*** Opening Study material ***

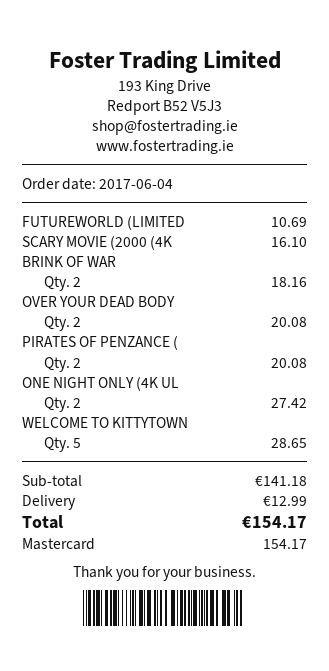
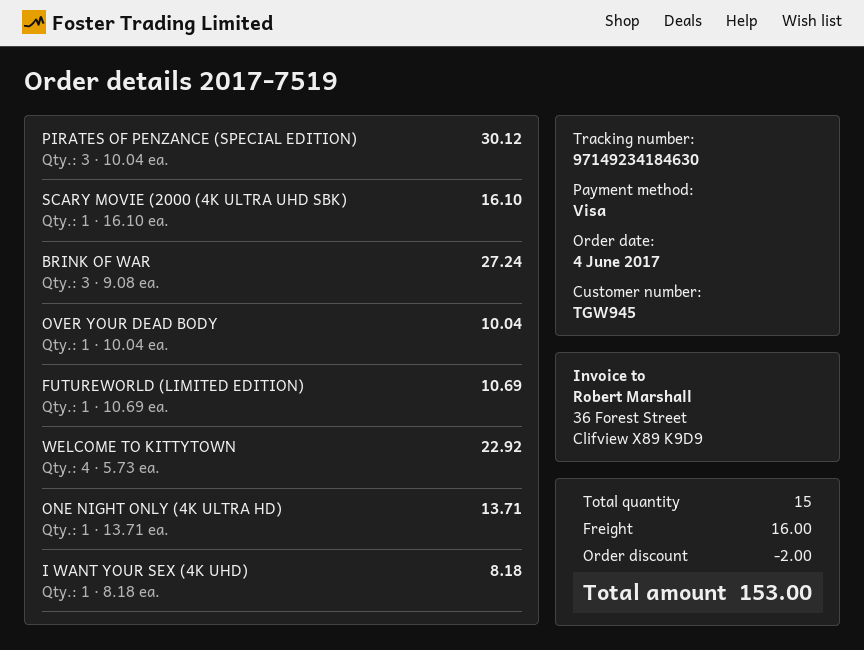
payment method: Mastercard -> Visa
BRINK OF WAR: 2 for 18.16 -> 3 for 27.24
OVER YOUR DEAD BODY: 2 for 20.08 -> 1 for 10.04
PIRATES OF PENZANCE (: 2 for 20.08 -> 3 for 30.12
ONE NIGHT ONLY (4K UL: 2 for 27.42 -> 1 for 13.71
WELCOME TO KITTYTOWN: 5 for 28.65 -> 4 for 22.92
I WANT YOUR SEX (4K UHD): none -> 1 for 8.18
discount: none -> 2.00
shipping: 12.99 -> 16.00
total: 154.17 -> 153.00

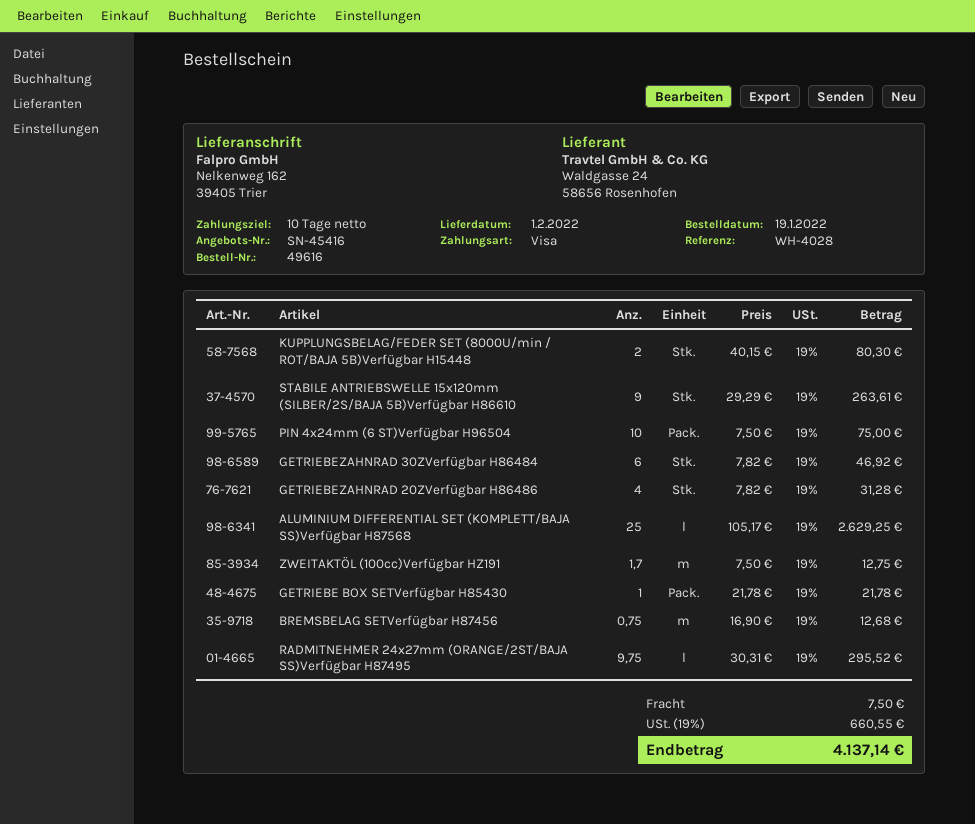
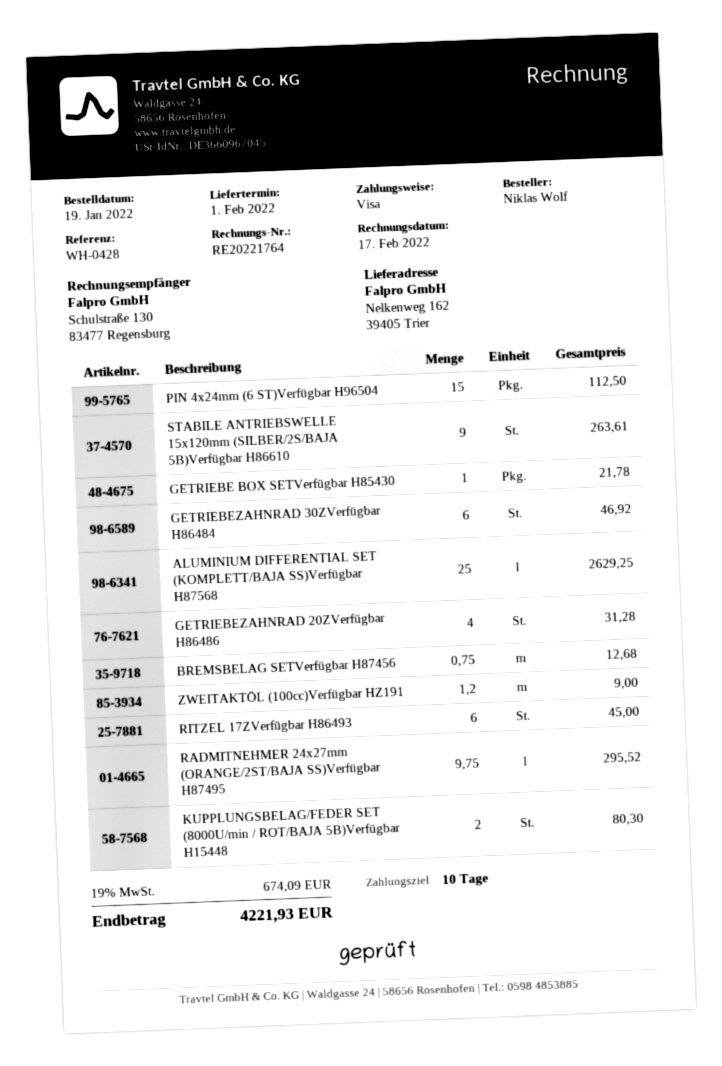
reference: WH-4028 -> WH-0428
PIN 4x24mm (6 ST)Verfügbar H96504: 10 for 75.00 -> 15 for 112.50
ZWEITAKTÖL (100cc)Verfügbar HZ191: 1.7 for 12.75 -> 1.2 for 9.00
RITZEL 17ZVerfügbar H86493: none -> 6 for 45.00
shipping: 7.50 -> none
tax: 19% = 660.55 -> 19% = 674.09
total: 4137.14 -> 4221.93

*** Closing Study material ***

> [Directions for this task]: In the listing above, how many lines hold the string "shipping"? Only the number is to be reported.

> [Result]: 2